Records for this task =>
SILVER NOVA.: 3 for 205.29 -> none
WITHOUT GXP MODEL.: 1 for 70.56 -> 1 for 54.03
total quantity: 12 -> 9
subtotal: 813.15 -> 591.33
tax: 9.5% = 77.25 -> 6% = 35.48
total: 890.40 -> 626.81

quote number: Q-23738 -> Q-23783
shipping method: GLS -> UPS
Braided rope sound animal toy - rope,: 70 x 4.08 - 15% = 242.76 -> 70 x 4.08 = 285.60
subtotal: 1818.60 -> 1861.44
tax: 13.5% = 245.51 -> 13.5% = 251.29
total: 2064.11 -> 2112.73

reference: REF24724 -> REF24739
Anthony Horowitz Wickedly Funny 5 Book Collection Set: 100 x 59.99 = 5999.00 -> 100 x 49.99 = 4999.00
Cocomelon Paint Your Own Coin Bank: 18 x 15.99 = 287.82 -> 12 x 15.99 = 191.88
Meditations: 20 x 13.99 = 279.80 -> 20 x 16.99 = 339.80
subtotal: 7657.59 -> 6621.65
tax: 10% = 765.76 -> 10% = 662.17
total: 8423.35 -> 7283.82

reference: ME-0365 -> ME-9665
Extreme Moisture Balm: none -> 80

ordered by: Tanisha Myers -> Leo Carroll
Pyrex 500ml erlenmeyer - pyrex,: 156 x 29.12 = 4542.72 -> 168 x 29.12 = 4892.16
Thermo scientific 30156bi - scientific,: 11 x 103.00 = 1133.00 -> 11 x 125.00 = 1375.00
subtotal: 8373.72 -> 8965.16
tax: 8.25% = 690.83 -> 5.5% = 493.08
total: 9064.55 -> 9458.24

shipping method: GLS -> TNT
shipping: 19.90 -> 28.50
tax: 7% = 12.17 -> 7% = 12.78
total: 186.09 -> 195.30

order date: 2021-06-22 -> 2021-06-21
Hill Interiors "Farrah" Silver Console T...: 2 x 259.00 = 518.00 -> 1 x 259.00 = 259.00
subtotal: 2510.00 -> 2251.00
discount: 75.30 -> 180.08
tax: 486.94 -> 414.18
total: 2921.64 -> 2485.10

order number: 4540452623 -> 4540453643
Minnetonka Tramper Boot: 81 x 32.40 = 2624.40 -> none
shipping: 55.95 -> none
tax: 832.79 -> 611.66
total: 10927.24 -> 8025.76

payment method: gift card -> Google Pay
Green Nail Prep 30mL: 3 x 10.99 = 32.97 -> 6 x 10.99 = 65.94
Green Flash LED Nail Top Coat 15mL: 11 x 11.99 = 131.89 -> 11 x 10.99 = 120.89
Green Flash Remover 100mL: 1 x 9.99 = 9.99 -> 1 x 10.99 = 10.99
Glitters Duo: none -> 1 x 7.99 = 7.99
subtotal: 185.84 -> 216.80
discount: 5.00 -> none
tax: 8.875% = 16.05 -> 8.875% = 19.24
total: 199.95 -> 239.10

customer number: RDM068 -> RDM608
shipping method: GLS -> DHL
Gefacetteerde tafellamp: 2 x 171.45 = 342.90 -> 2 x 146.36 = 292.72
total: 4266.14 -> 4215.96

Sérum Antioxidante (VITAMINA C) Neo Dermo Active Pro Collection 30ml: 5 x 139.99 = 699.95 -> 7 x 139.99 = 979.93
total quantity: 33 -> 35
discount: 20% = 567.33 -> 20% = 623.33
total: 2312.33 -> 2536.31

Task instructions =>
Count the lines in the preceding entries that contain the string "none", and state only the resulting number.

Solution to this problem =>
6